Work order: Read through the material below and copy each line in which the word "bitem" occurs.
┌──
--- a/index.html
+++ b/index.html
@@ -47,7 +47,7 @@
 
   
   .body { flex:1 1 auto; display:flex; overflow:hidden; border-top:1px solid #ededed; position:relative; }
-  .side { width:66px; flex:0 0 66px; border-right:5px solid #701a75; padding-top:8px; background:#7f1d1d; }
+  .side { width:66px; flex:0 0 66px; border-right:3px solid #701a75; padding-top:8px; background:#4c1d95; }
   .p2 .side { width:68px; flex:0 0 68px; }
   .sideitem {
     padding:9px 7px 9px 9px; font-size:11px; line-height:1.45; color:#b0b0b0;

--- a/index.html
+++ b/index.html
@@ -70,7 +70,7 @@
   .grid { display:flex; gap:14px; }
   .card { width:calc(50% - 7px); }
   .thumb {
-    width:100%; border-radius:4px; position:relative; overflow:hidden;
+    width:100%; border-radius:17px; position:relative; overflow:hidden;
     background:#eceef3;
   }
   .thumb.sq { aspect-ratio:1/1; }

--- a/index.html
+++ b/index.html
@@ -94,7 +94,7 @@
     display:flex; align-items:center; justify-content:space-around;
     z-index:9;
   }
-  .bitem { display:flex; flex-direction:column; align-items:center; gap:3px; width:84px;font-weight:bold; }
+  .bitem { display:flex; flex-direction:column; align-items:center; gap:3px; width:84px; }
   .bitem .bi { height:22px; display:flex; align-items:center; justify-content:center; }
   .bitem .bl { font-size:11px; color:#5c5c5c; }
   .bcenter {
└──
┌──
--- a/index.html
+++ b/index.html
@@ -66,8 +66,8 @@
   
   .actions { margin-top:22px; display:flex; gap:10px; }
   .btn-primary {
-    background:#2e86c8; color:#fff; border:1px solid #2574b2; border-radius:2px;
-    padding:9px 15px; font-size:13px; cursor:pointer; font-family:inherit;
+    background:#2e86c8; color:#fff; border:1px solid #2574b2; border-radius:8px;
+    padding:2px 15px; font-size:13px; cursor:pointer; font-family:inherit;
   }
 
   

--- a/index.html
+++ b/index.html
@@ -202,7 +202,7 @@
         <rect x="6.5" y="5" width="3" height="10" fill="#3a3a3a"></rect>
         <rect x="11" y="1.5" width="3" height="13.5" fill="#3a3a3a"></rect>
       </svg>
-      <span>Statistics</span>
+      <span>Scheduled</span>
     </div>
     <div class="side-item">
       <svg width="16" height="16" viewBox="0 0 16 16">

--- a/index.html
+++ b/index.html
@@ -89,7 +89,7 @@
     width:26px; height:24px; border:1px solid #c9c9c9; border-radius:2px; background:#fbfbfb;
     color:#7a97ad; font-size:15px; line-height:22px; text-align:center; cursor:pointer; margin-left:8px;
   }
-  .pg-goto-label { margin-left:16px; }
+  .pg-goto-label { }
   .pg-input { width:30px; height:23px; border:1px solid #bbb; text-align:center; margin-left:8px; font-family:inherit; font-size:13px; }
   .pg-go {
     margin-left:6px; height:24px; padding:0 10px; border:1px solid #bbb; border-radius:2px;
└──
Written reply:
-  .bitem { display:flex; flex-direction:column; align-items:center; gap:3px; width:84px;font-weight:bold; }
+  .bitem { display:flex; flex-direction:column; align-items:center; gap:3px; width:84px; }
   .bitem .bi { height:22px; display:flex; align-items:center; justify-content:center; }
   .bitem .bl { font-size:11px; color:#5c5c5c; }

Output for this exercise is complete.